Federal Diary: Search Is On for Best Cost-Cutting Ideas
Who better to save taxpayers money than the federal employees who know how it's spent?
This is the guiding principle of a White House contest being launched Wednesday to seek the best ideas on how to reduce government spending.
Confronted with a staggering federal deficit, the White House is inviting employees across the federal sector to submit suggestions on how to cut waste and make government more efficient. A Web site, http:/
There is no monetary award for the winning entry. The winner will, however, present the suggestion in person to President Obama. Moreover, the idea will be immortalized by its inclusion in the fiscal 2011 budget.
"There's nothing like a contest to motivate people," Jeffrey Zients, deputy director for management and chief performance officer for the Office of Management and Budget, said Tuesday.

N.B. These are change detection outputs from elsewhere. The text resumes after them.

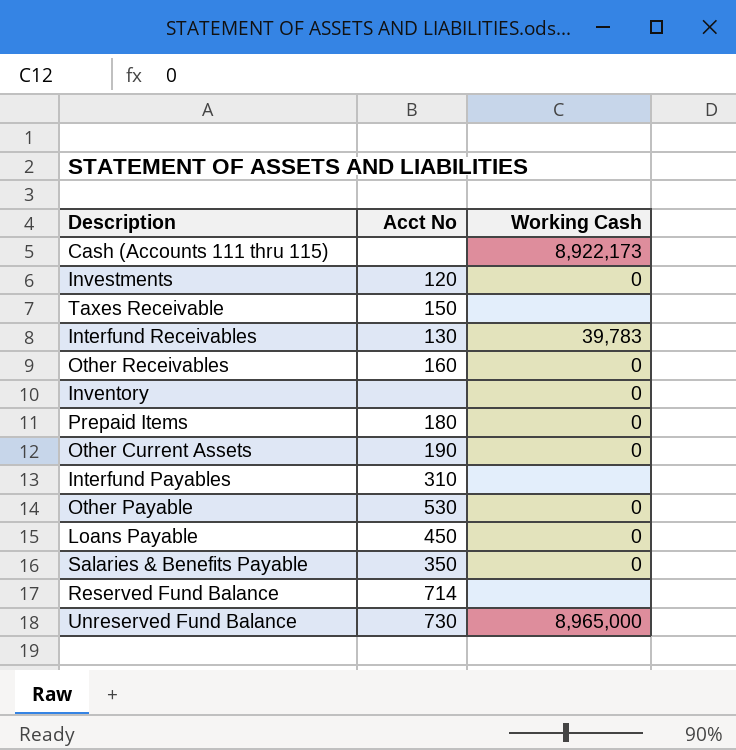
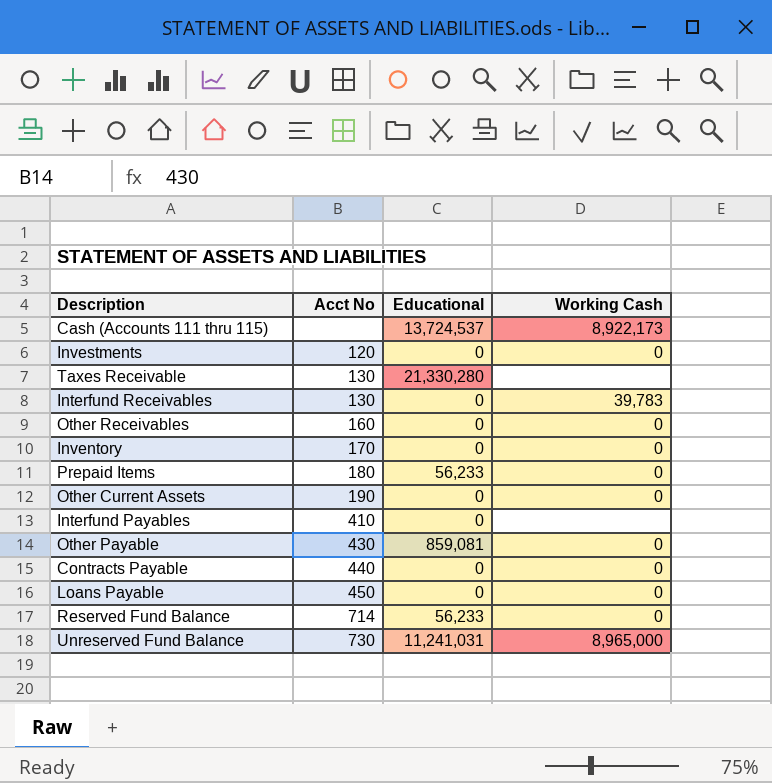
column Educational | position: none -> 3
row Salaries & Benefits Payable: 350 | 0 -> none
Taxes Receivable | Acct No: 150 -> 130
Inventory | Acct No: none -> 170
Interfund Payables | Acct No: 310 -> 410
Other Payable | Acct No: 530 -> 430
row Contracts Payable: none -> 440 | 0 | 0
Reserved Fund Balance | Working Cash: none -> 0

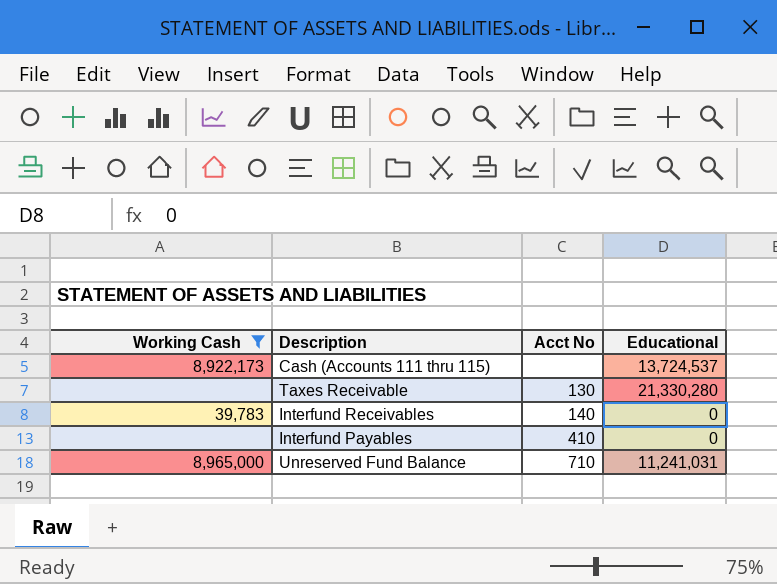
filter: none -> Working Cash != 0
column Working Cash | position: 4 -> 1
Interfund Receivables | Acct No: 130 -> 140
Unreserved Fund Balance | Acct No: 730 -> 710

"Who better to help us to reduce spending than those of you on the front lines of the federal government each and every day?" OMB Director Peter Orszag asks in a video message on the Web site, urging workers to submit their ideas.
Those with suggestions must act fast. The deadline is Oct. 14, and the winner will be announced in November.

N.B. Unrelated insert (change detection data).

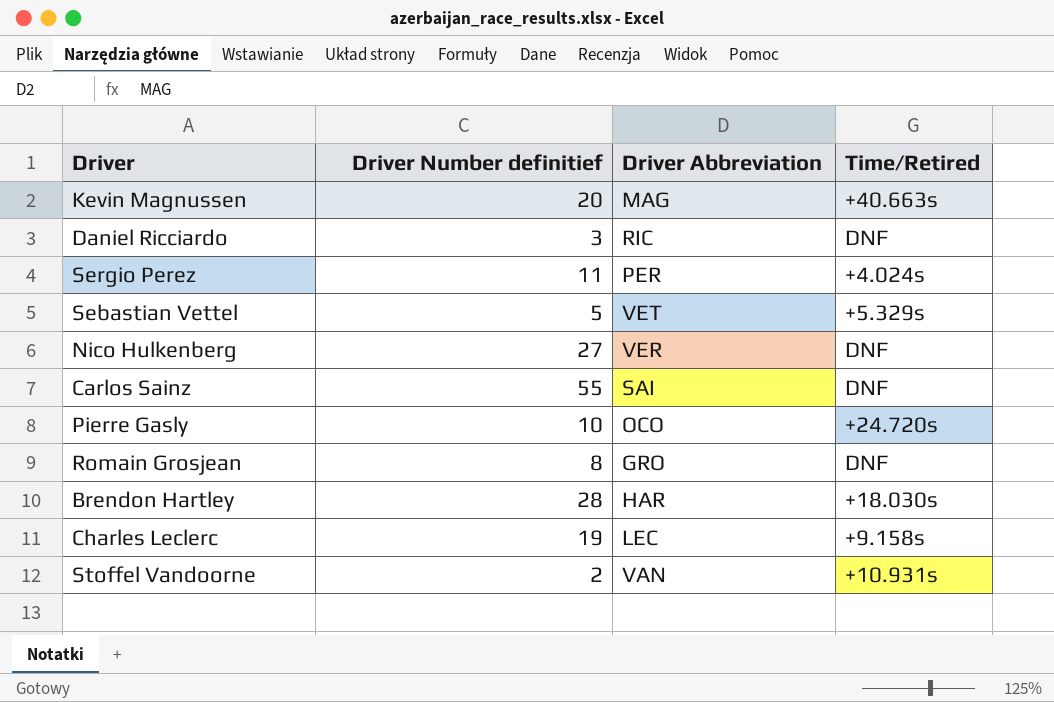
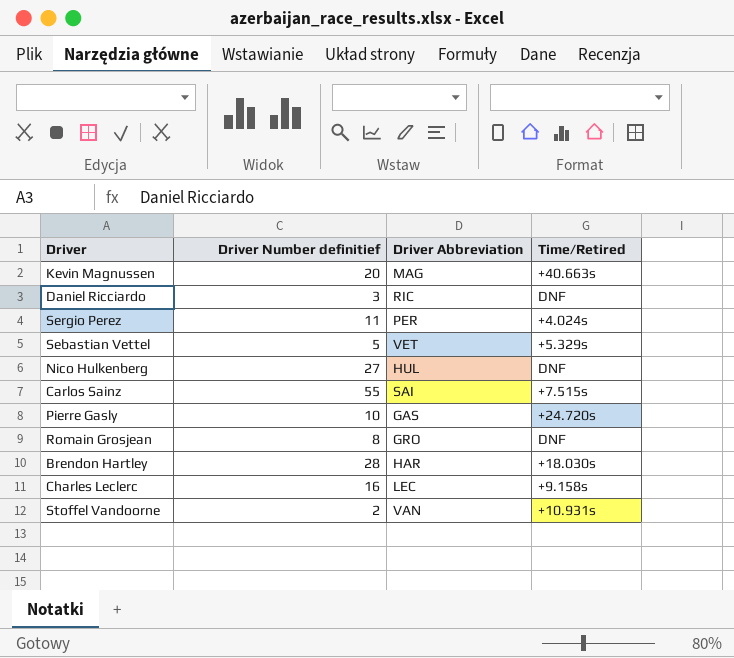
Nico Hulkenberg | Driver Abbreviation: VER -> HUL
Carlos Sainz | Time/Retired: DNF -> +7.515s
Pierre Gasly | Driver Abbreviation: OCO -> GAS
Charles Leclerc | Driver Number definitief: 19 -> 16

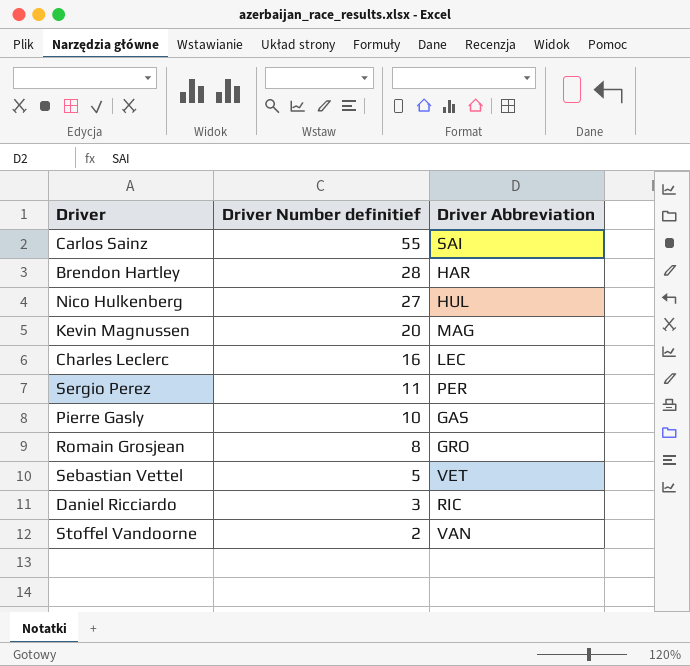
row order: none -> Driver Number definitief descending
column Time/Retired | position: 4 -> none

"The president believes in these critical times that every taxpayer dollar be spent in programs that work, and not in those that don't," Zients said.
The initiative stems from what Obama has called "an all-hands-on-deck approach to reforming government."
In his weekly radio address on April 25, Obama promised that the administration would establish a process for every government employee to submit their ideas on how their agency can save money and perform better. "Americans across the country know that the best ideas often come from workers -- not just management," Obama said in the speech.
Obama noted that "much of our government was built to deal with different challenges from a different era. Too often, the result is wasteful spending, bloated programs, and inefficient results."
Entries will be reviewed and winnowed down by OMB officials, but Obama gets to pick the winner. "We'll give him a few choices, and he'll make the final selection," Zients said.